→ REQUIRED WORK
Filter the data for lines with the word "weste" and copy those lines.

START ENTRIES PROVIDED

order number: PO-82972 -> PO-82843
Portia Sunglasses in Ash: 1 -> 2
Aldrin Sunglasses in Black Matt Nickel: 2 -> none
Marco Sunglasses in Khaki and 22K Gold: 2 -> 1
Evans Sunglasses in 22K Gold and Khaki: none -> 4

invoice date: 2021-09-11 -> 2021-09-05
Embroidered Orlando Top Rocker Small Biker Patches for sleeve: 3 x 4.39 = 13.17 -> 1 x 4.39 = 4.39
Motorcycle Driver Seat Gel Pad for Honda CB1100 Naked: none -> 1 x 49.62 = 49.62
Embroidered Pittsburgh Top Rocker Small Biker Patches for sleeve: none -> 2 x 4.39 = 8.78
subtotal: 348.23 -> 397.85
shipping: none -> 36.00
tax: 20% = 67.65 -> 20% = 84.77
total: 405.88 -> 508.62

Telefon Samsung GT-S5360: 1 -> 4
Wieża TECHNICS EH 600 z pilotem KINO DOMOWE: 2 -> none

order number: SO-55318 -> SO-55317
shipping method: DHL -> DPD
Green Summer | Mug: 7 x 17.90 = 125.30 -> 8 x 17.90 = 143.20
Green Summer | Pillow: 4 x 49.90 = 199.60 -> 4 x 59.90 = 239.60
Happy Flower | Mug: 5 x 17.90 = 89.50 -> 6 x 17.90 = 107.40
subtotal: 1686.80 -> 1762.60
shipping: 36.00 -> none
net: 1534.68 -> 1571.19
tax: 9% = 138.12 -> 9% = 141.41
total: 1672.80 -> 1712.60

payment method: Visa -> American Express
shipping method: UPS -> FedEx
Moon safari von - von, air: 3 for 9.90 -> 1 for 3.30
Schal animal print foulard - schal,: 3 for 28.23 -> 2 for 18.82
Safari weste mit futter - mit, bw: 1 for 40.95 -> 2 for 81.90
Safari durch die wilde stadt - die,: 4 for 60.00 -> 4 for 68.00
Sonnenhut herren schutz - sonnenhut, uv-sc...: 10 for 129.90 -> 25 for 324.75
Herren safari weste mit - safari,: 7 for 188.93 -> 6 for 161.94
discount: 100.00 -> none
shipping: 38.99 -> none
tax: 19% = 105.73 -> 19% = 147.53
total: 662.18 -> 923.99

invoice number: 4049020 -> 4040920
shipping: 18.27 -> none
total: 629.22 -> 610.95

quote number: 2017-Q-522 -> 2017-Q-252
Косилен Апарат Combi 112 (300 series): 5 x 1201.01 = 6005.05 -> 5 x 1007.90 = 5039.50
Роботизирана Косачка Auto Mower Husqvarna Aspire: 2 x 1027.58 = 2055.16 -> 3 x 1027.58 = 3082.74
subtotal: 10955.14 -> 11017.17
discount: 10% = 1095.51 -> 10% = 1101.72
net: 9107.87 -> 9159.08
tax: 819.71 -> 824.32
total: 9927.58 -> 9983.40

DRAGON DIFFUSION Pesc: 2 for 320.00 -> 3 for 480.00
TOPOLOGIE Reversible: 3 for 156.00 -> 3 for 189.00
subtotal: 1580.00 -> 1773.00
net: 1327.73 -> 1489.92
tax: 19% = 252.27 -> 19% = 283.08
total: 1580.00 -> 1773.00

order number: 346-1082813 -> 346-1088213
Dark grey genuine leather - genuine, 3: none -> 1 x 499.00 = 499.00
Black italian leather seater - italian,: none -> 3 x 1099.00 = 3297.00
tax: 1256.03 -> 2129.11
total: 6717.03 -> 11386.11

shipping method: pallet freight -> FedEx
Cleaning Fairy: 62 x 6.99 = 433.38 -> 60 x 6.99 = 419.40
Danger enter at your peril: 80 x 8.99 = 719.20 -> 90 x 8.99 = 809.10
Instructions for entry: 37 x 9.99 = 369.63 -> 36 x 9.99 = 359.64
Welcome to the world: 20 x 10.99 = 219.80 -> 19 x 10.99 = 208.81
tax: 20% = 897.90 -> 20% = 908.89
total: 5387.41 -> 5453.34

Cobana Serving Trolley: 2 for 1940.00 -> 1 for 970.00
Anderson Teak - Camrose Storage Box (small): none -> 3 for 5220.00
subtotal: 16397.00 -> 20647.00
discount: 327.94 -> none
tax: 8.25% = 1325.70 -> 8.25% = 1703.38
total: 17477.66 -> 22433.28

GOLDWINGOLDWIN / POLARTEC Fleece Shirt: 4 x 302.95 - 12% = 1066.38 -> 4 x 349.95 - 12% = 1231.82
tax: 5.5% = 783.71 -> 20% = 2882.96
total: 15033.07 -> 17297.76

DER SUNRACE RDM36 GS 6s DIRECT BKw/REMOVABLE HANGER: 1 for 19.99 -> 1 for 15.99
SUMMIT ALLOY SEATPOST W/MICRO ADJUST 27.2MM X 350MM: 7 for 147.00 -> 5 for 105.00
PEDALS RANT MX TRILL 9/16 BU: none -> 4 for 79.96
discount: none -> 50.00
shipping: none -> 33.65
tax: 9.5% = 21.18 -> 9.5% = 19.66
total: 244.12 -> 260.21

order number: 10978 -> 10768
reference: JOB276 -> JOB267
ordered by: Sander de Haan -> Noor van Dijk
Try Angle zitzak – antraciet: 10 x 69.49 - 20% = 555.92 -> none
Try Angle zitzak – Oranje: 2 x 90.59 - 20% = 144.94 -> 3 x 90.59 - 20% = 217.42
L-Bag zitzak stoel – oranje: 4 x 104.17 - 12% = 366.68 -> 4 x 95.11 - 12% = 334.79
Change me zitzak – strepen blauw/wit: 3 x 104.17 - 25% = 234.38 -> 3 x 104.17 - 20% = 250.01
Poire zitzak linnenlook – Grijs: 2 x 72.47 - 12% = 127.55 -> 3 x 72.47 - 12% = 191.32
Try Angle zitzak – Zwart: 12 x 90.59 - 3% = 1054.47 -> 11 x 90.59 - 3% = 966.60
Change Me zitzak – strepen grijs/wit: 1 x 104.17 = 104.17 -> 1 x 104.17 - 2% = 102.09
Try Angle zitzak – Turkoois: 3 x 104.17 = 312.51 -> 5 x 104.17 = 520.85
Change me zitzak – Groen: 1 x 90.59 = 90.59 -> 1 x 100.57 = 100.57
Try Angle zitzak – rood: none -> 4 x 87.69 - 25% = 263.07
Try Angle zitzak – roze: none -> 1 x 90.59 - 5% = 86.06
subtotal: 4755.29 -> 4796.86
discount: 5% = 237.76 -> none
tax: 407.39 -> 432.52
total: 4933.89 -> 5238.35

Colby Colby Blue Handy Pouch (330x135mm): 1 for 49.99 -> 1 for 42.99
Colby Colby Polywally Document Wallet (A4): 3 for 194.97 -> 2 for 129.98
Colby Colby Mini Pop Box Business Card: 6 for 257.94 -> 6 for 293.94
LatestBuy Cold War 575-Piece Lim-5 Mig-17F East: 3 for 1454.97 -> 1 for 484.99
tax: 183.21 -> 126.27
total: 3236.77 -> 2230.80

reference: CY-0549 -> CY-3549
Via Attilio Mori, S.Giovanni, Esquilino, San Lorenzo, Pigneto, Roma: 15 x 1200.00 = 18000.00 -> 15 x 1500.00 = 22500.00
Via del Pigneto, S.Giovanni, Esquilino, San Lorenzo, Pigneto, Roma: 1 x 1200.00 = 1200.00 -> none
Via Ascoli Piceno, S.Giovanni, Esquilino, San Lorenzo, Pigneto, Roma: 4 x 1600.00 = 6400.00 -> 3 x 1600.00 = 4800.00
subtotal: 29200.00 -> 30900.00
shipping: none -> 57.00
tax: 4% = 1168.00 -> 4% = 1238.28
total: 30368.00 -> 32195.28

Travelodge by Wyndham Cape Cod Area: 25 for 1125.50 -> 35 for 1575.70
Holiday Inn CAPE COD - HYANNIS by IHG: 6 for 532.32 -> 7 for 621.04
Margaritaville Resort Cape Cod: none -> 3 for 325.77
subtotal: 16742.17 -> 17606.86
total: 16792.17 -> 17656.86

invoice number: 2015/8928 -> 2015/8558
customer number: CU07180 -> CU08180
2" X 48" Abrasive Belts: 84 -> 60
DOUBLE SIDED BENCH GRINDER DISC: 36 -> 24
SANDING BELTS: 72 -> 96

END ENTRIES PROVIDED

→ RESPONSE AREA
Safari weste mit futter - mit, bw: 1 for 40.95 -> 2 for 81.90
Herren safari weste mit - safari,: 7 for 188.93 -> 6 for 161.94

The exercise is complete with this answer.